* Exercise requirements *
Please repeat the lines below exactly. Begin with the line containing "text: 2000 ->" and go on through the line containing "align-items: none ->".

Supplied information START

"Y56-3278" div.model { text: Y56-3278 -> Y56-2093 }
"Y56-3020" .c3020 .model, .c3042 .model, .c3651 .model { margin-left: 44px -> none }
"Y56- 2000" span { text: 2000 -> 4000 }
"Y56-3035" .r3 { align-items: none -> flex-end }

Supplied information END
Supplied information START

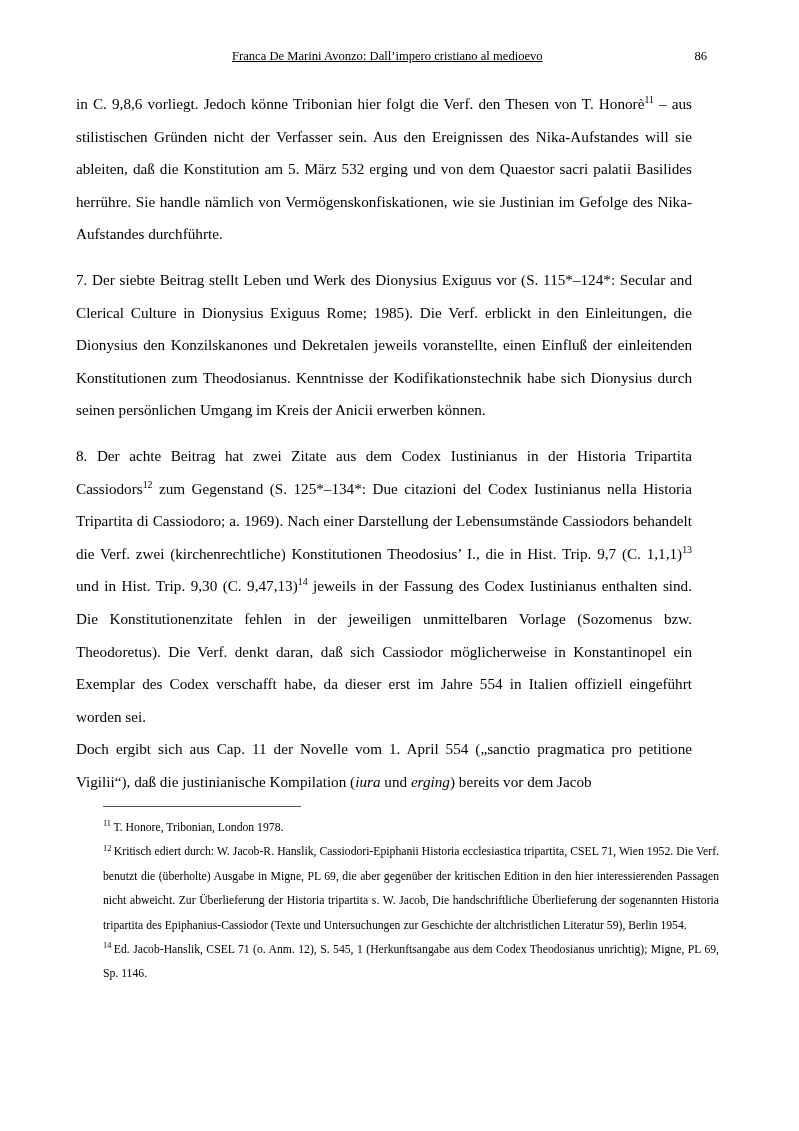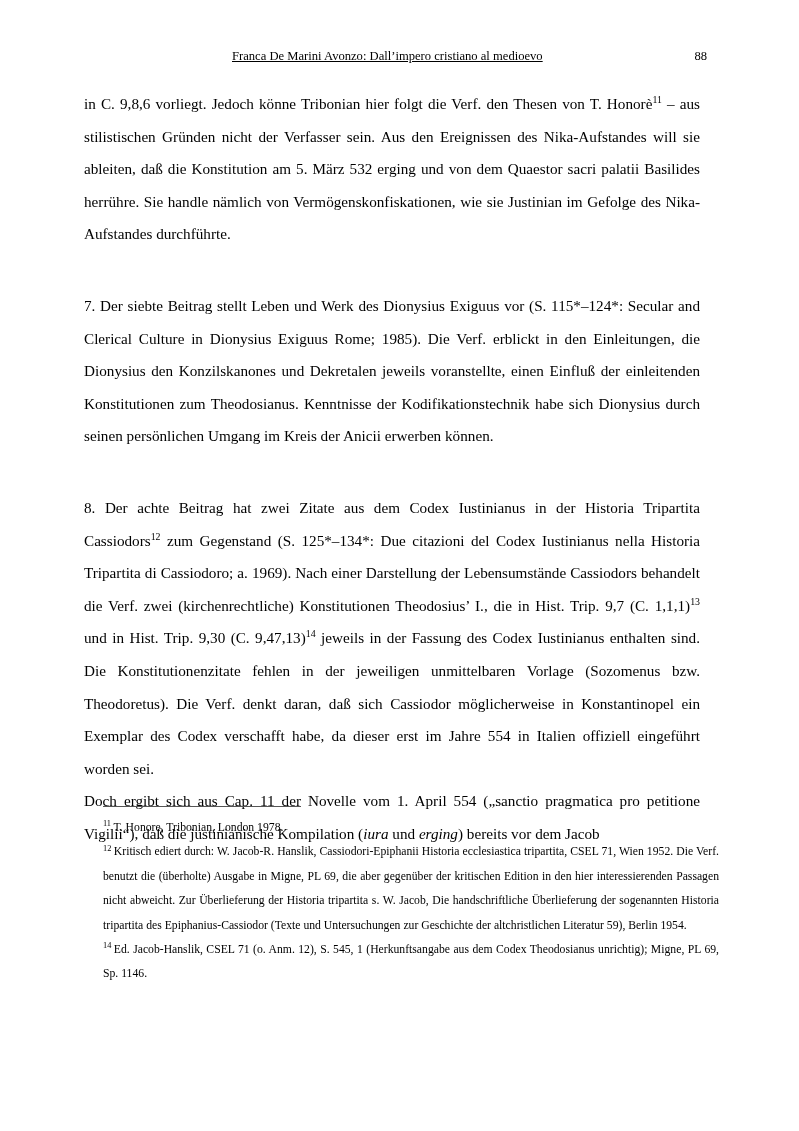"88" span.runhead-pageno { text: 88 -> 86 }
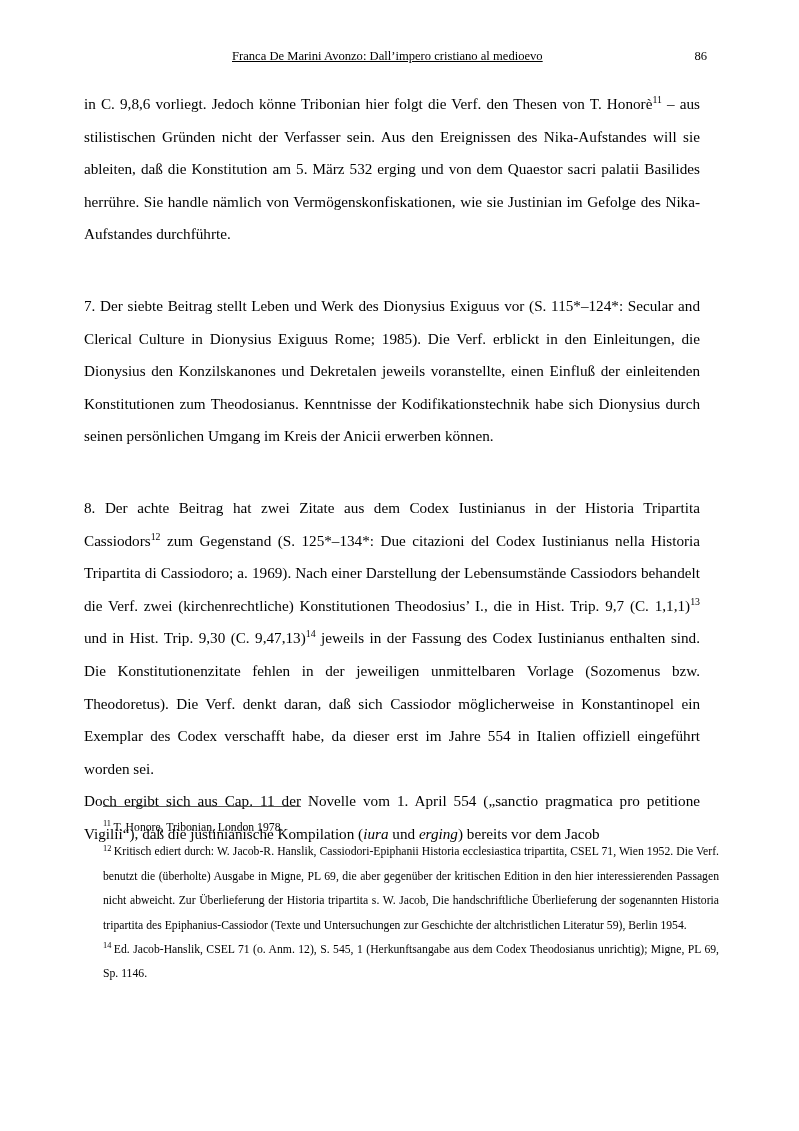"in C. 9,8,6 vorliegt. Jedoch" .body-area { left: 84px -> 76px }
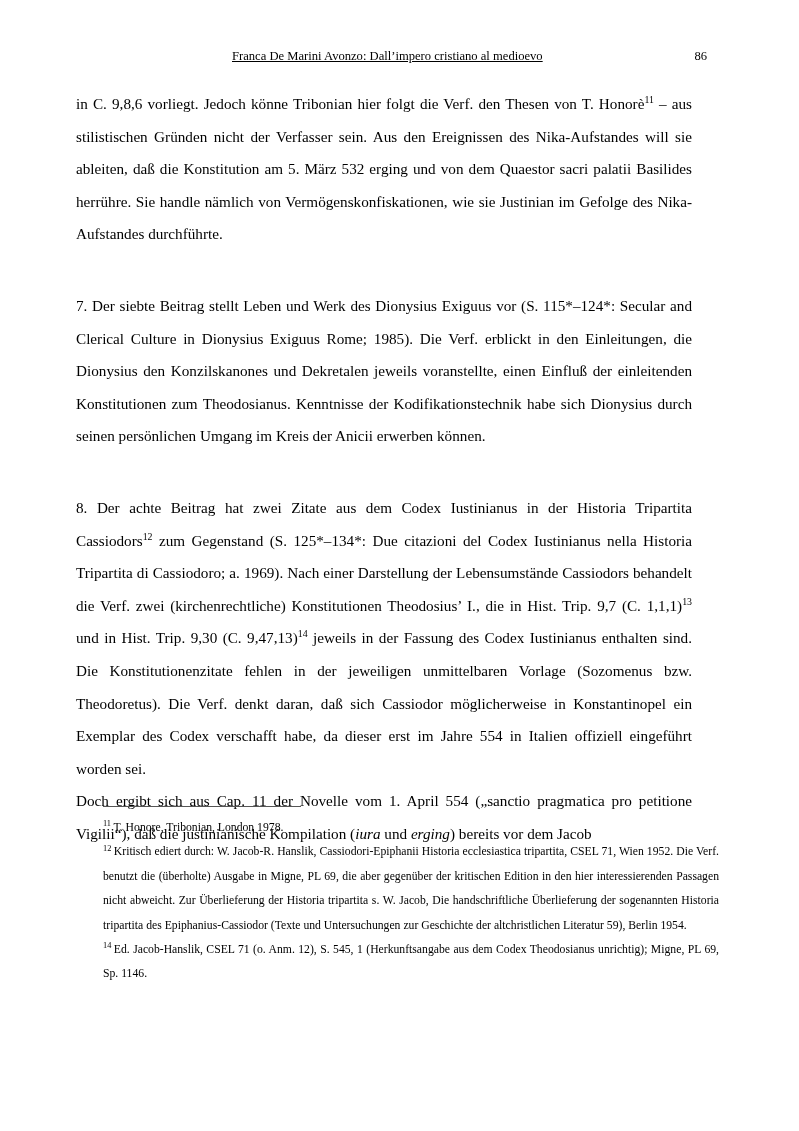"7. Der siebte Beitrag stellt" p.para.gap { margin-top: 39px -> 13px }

Supplied information END

* Response area *
"Y56- 2000" span { text: 2000 -> 4000 }
"Y56-3035" .r3 { align-items: none -> flex-end }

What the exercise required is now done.